2017 has been a Jekyll-and-Hyde kind of year. In the larger sense it often feels like I’m living through some of my history books that were dedicated to illustrating where great societies chose to fail, written with the optimism that having learned the lesson, we would be smart enough to avoid such mistakes in the future. Whether we have learned those lessons yet or not still remains to be seen. Personally, it was a good year. There is tension in that disconnect, but all I can do is try not to focus on the things that are out of my control.

The first big event of the year was trading in my one Mazda for a different Mazda. Driving the Speed 3 was the most fun I’ve had while wearing pants. It was the most reliable car I’ve ever owned, so I’m hoping for a good long life out of the new MX-5. It’s also a ton of fun to drive around.

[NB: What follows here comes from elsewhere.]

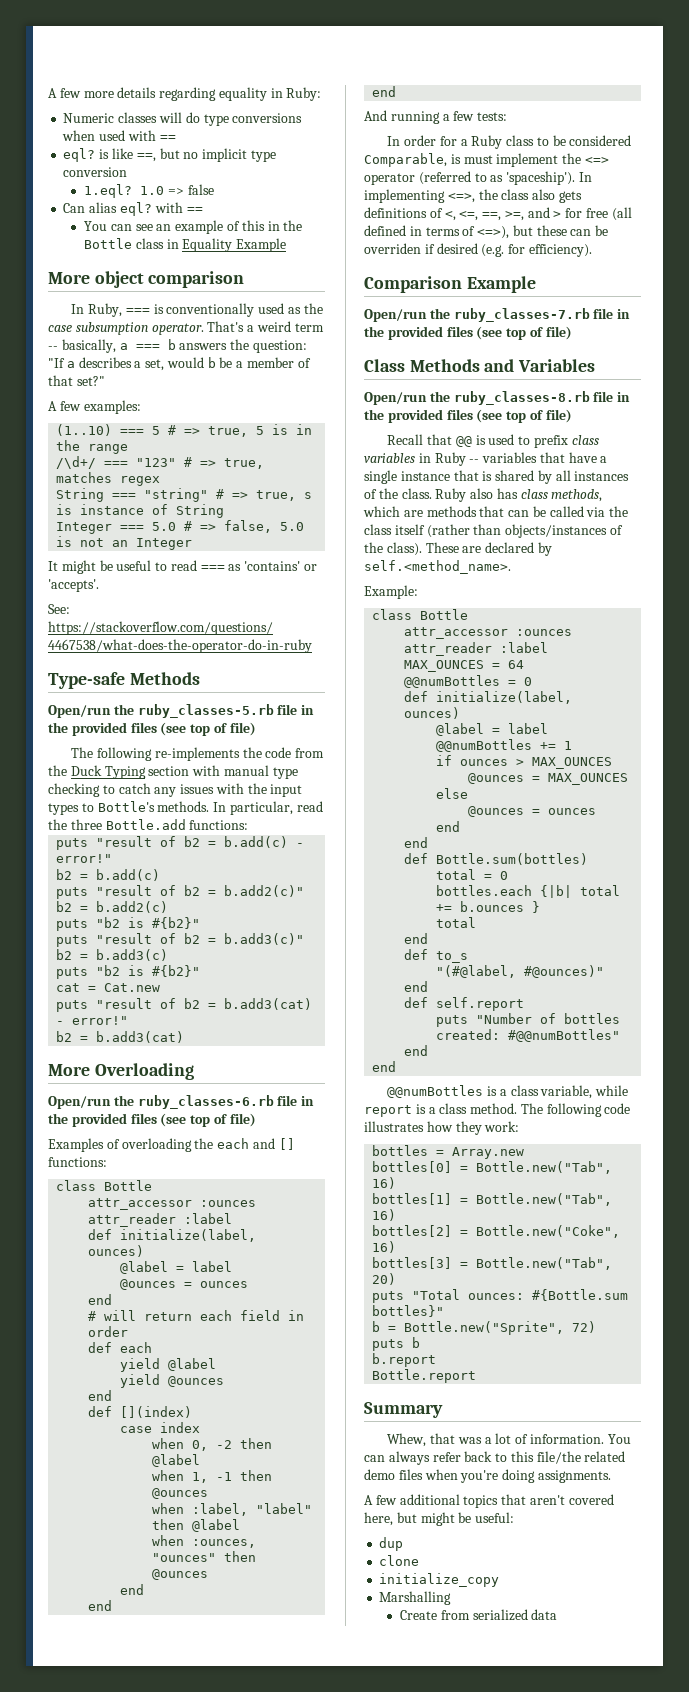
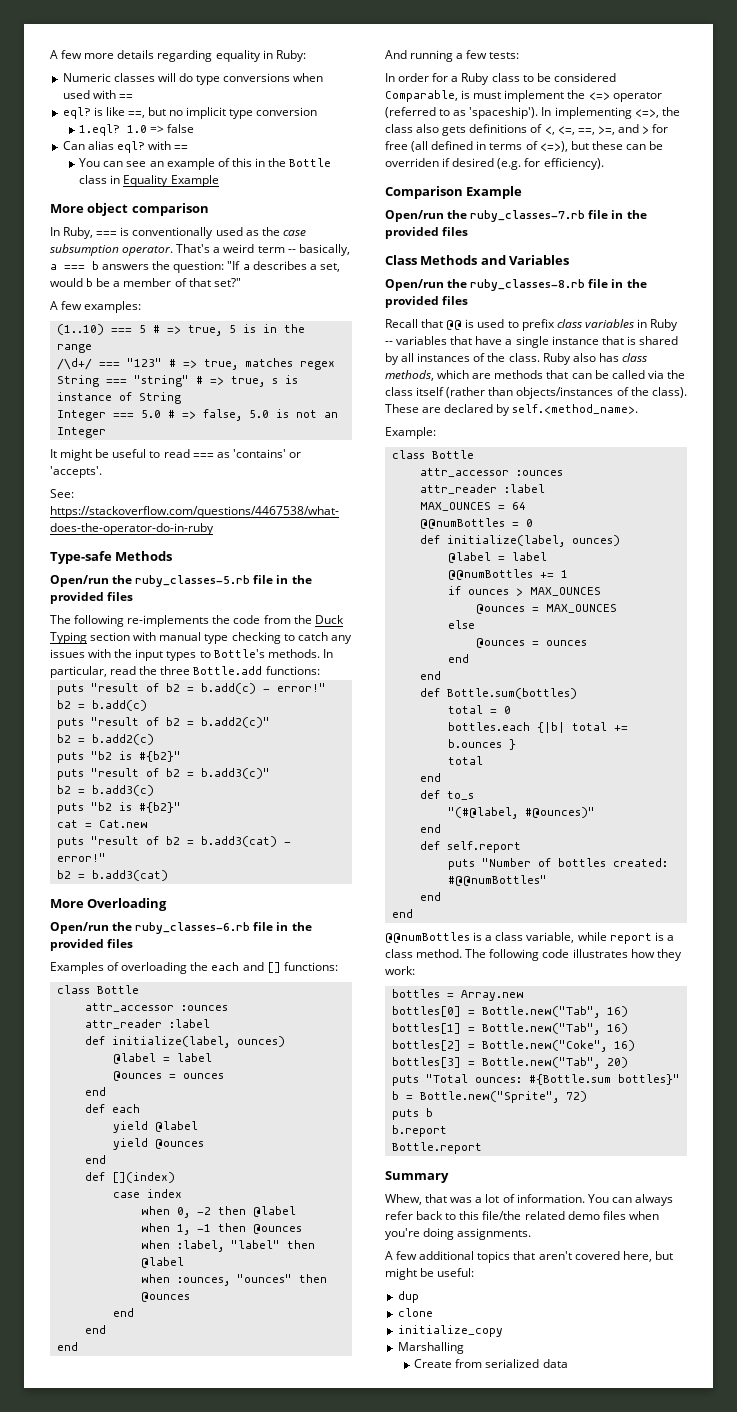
[160,722,256,736] (see top of file) -> (134, 596) none
[160,1113,256,1127] (see top of file) -> (134, 943) none
[88,1310,305,1321] [88,1326,129,1337] // # will return each field in order -> (106, 1091) none
[476,326,572,340] (see top of file) -> (469, 231) none
[476,409,572,423] (see top of file) -> (469, 300) none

The highlight of the year was the two vacations that we were able to take in August. The first was a trip up to Tennessee in hopes of seeing a total solar eclipse. When I found out that a total solar eclipse would pass over Nashville, I immediately booked hotel rooms for that weekend. At worst, I would get to visit friends up there. Good thing we booked ahead of time. As the date approached it became impossible to find a room anywhere near the totality. The next decision was trying to figure out where we wanted to view it from. I was thinking about Centennial Park or downtown Nashville, but ended up settling (at the last moment) on Edgar Evins State Park which would have a slightly longer totality. Another lucky choice as much of downtown Nashville got clouded over at the crucial moment. We had perfectly clear skies, and it was AMAZING! I definitely plan on going to see the next one if we can.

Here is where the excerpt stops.